### AIM OF THE TASK
Pull every line of the entries that has the word "with".

Segment Start: DATA TO PROCESS

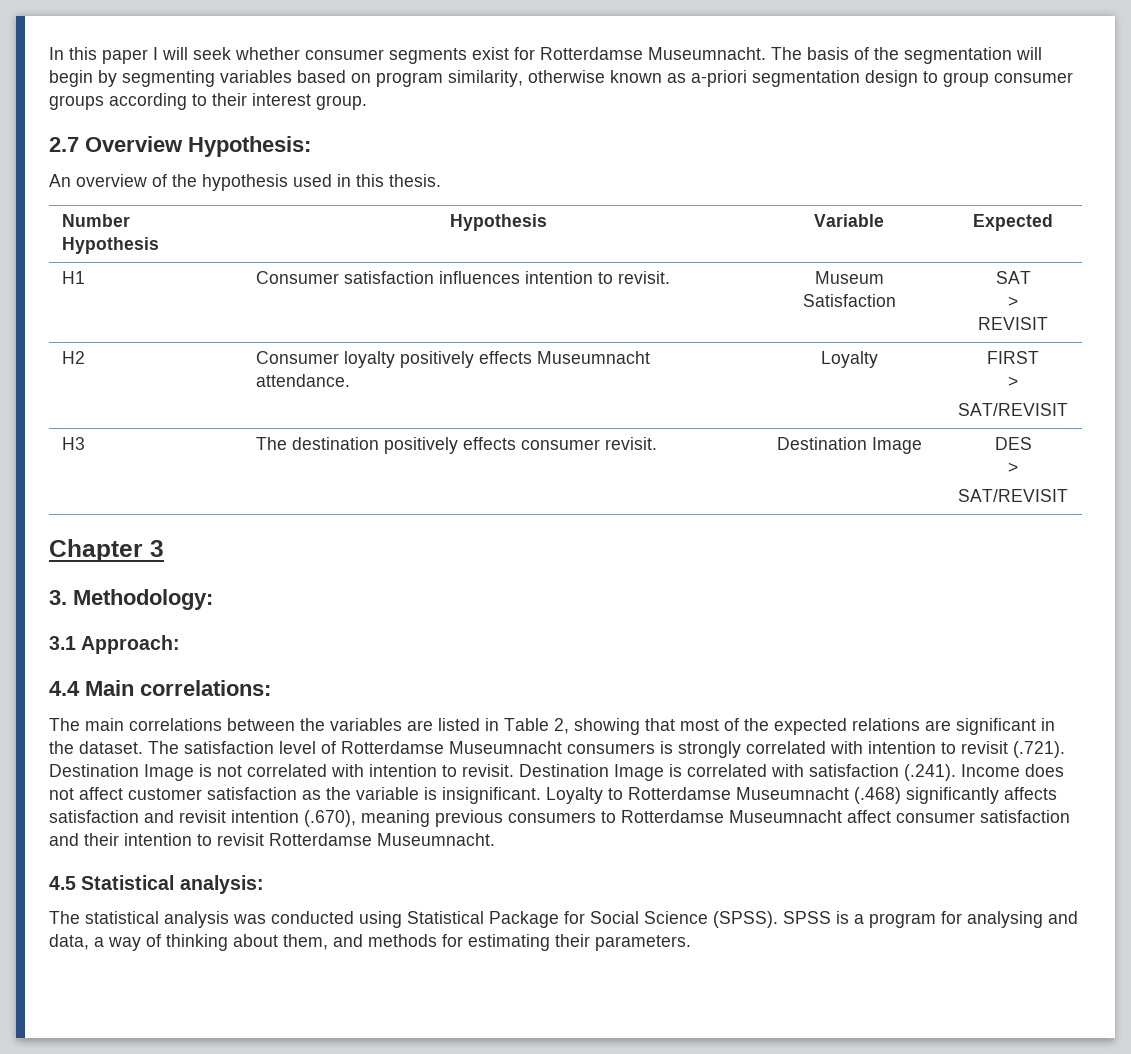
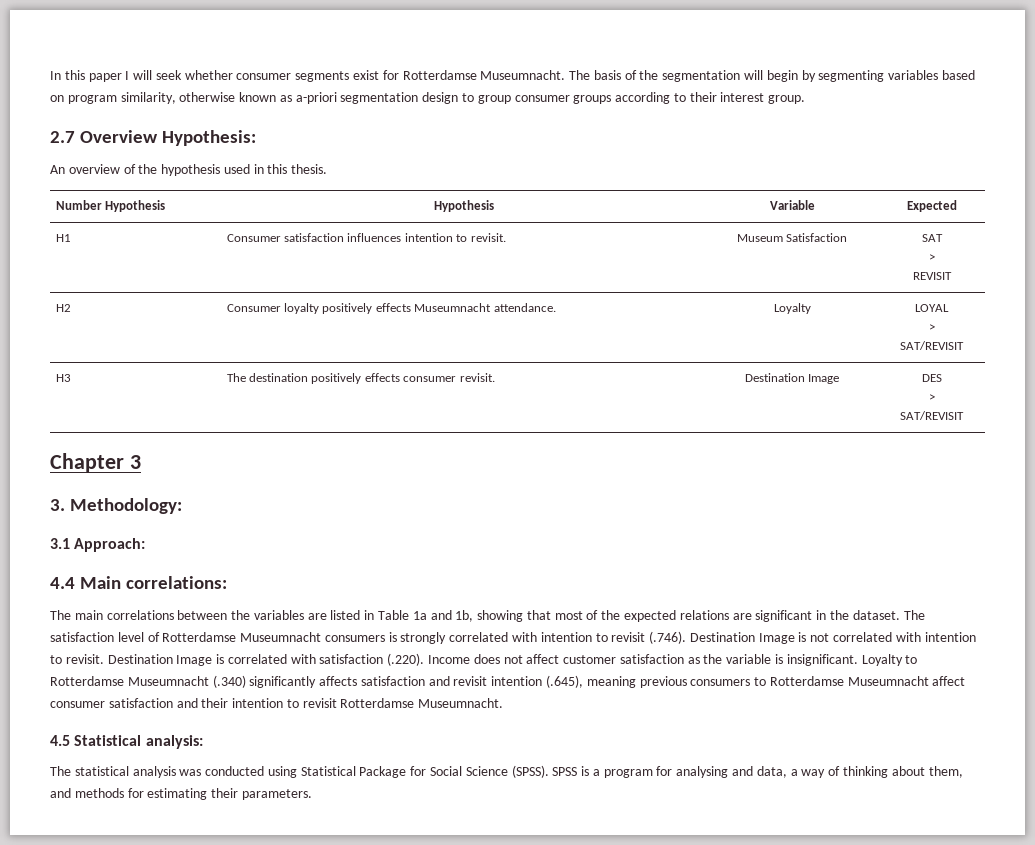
- H2 | Consumer loyalty positively effects Museumnacht attendance. | Loyalty | FIRST
+ H2 | Consumer loyalty positively effects Museumnacht attendance. | Loyalty | LOYAL
- The main correlations between the variables are listed in Table 2, showing that most of the expected relations are significant in the dataset.
+ The main correlations between the variables are listed in Table 1a and 1b, showing that most of the expected relations are significant in the dataset.
- The satisfaction level of Rotterdamse Museumnacht consumers is strongly correlated with intention to revisit (.721). Destination Image is not correlated with intention to revisit.
+ The satisfaction level of Rotterdamse Museumnacht consumers is strongly correlated with intention to revisit (.746). Destination Image is not correlated with intention to revisit.
- Destination Image is correlated with satisfaction (.241). Income does not affect customer satisfaction as the variable is insignificant.
+ Destination Image is correlated with satisfaction (.220). Income does not affect customer satisfaction as the variable is insignificant.
- Loyalty to Rotterdamse Museumnacht (.468) significantly affects satisfaction and revisit intention (.670), meaning previous consumers to Rotterdamse Museumnacht affect consumer satisfaction and their intention to revisit Rotterdamse Museumnacht.
+ Loyalty to Rotterdamse Museumnacht (.340) significantly affects satisfaction and revisit intention (.645), meaning previous consumers to Rotterdamse Museumnacht affect consumer satisfaction and their intention to revisit Rotterdamse Museumnacht.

Segment End: DATA TO PROCESS

### RESPONSE AREA
- The satisfaction level of Rotterdamse Museumnacht consumers is strongly correlated with intention to revisit (.721). Destination Image is not correlated with intention to revisit.
+ The satisfaction level of Rotterdamse Museumnacht consumers is strongly correlated with intention to revisit (.746). Destination Image is not correlated with intention to revisit.
- Destination Image is correlated with satisfaction (.241). Income does not affect customer satisfaction as the variable is insignificant.
+ Destination Image is correlated with satisfaction (.220). Income does not affect customer satisfaction as the variable is insignificant.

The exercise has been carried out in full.